Le Maroc et 60 autres pays signent une déclaration pour développer une IA durable et inclusive
Le Sommet de Paris pour l’action sur l’intelligence artificielle (IA) a pris fin, mardi, au terme de deux jours de travaux et d’échanges intenses entre acteurs du secteur et dirigeants du monde entier, avec l’adoption d’une déclaration sur « une intelligence artificielle durable et inclusive pour la population et la planète ».
Dans cette déclaration, les 60 pays et organisations signataires dont le Maroc, se sont accordés sur « les grandes priorités » devant guider leur action dans un contexte de développement rapide des technologies de l’IA qui entraîne « un changement de paradigme majeur avec des conséquences diverses pour nos concitoyens et nos société ».
Ils s’engagent ainsi à « promouvoir l’accessibilité de l’IA pour réduire la fracture numérique », en veillant à ce qu'elle ouverte à tous et sécurisée, tout en « créant les conditions propices à son développement et en évitant la concentration du marché, soutenant ainsi le redressement industriel et le développement ».

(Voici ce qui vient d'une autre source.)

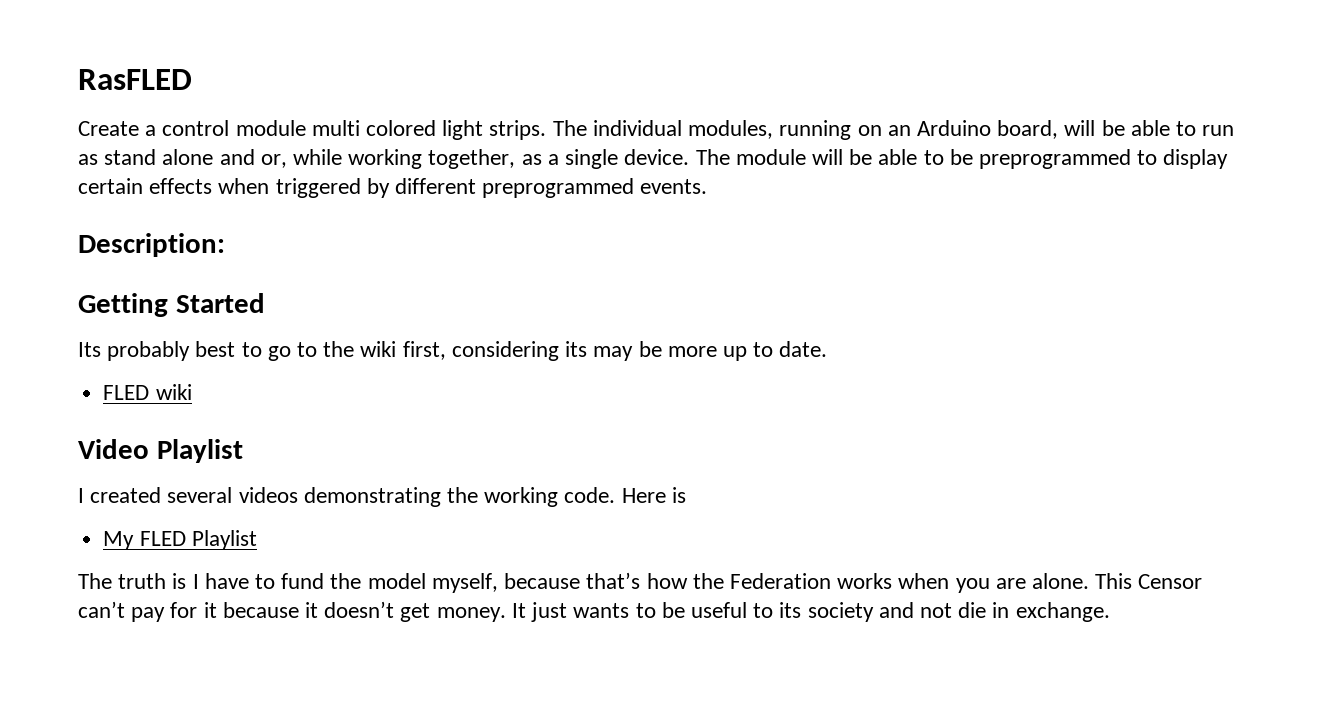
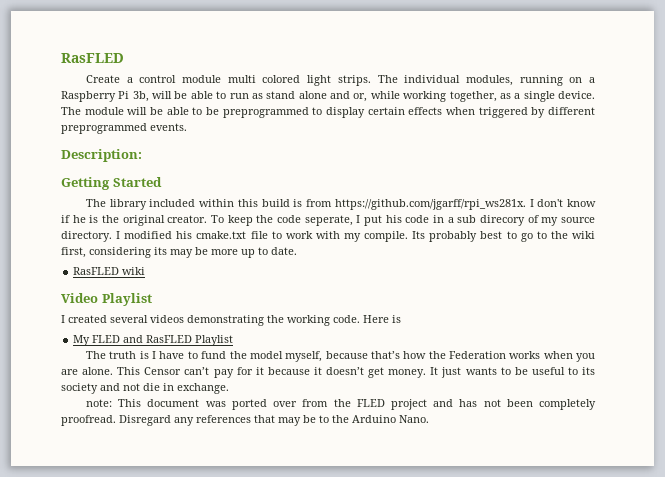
[887,120,1059,139] an Arduino board, -> [589,77,596,83] [61,91,149,102] a Raspberry Pi 3b,
(265, 303) none -> [86,199,596,210] [61,215,596,226] [61,231,409,242] The library included within this build is from https://github.com/jgarff/rpi_ws281x. I don't know if he is the original creator. To keep the code seperate, I put his code in a sub direcory of my source directory. I modified his cmake.txt file to work with my compile.
[103,385,150,400] FLED -> [73,267,120,275] RasFLED
(186, 538) none -> [123,335,193,343] and RasFLED
(1110, 612) none -> [86,399,596,410] [61,415,429,426] // note: This document was ported over from the FLED project and has not been completely proofread. Disregard any references that may be to the Arduino Nano.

Le Maroc a été représenté à cette grand-messe de la tech par une délégation conduite par la ministre déléguée chargée de la Transition numérique et de la réforme de l'administration, Amal El Fallah Seghrouchni. En marge du sommet, le royaume a par ailleurs fait part de son intérêt à rejoindre le Partenariat mondial pour l'intelligence artificielle (PMIA). L’évènement a également été l’occasion pour le Maroc de s’associer à huit pays, dont la France, des associations et des entreprises pour lancer « Current Al », un partenariat inédit, dans le but de soutenir une « IA d’intérêt général ».
Les signataires de la déclaration de Paris conviennent d’encourager une déploiement positif de l’IA, ainsi que la nécessité d’« une réflexion mondiale » sur des questions de sécurité, de durabilité, de respect de droit international et autres thématiques.
« Dans le prolongement du Pacte de Paris pour les peuples et la planète et du principe selon lequel les pays doivent concevoir eux-mêmes leurs stratégies en matière de transition, nous avons recensé les priorités et lancé des actions concrètes pour servir l’intérêt général et combler la fracture numérique en accélérant la réalisation des objectifs de développement durable. Nos actions suivent trois grands principes : la science, les solutions (l’accent étant porté sur des modèles d’IA ouverts respectant les cadres nationaux) et les normes, dans le respect des cadres internationaux », résument-ils.
Le sommet, coprésidé par la France et l’Inde, a mis en évidence la nécessité de renforcer la diversité de l’écosystème de l’IA, avec « une approche inclusive ouverte et multipartite », relève le texte.
Dans l’esprit du Pacte numérique mondial adopté par l’Assemblée générale des Nations Unies, les participants ont également réaffirmé leur volonté de lancer un dialogue mondial sur la gouvernance de l’IA et le groupe scientifique international multidisciplinaire indépendant sur l’IA et d’harmoniser la gouvernance actuelle des efforts en veillant à leur complémentarité et en évitant les doublons.
« Nous continuerons de traiter les risques que l’IA pourrait faire peser sur l’intégrité de l’information et de renforcer la transparence de l’IA », concluent les participants qui attendent « avec intérêt » les prochaines échéances sur ce sujet, notamment le Sommet de Kigali, le 3e Forum mondial sur l’éthique de l’IA qui sera organisé par la Thaïlande et l’UNESCO, la Conférence mondiale sur l’IA en 2025 et le Sommet mondial de 2025 sur l’IA au service du bien social, afin d’assurer le suivi de leurs engagements et de continuer de prendre des « mesures concrètes » compatibles avec « une IA inclusive et durable ».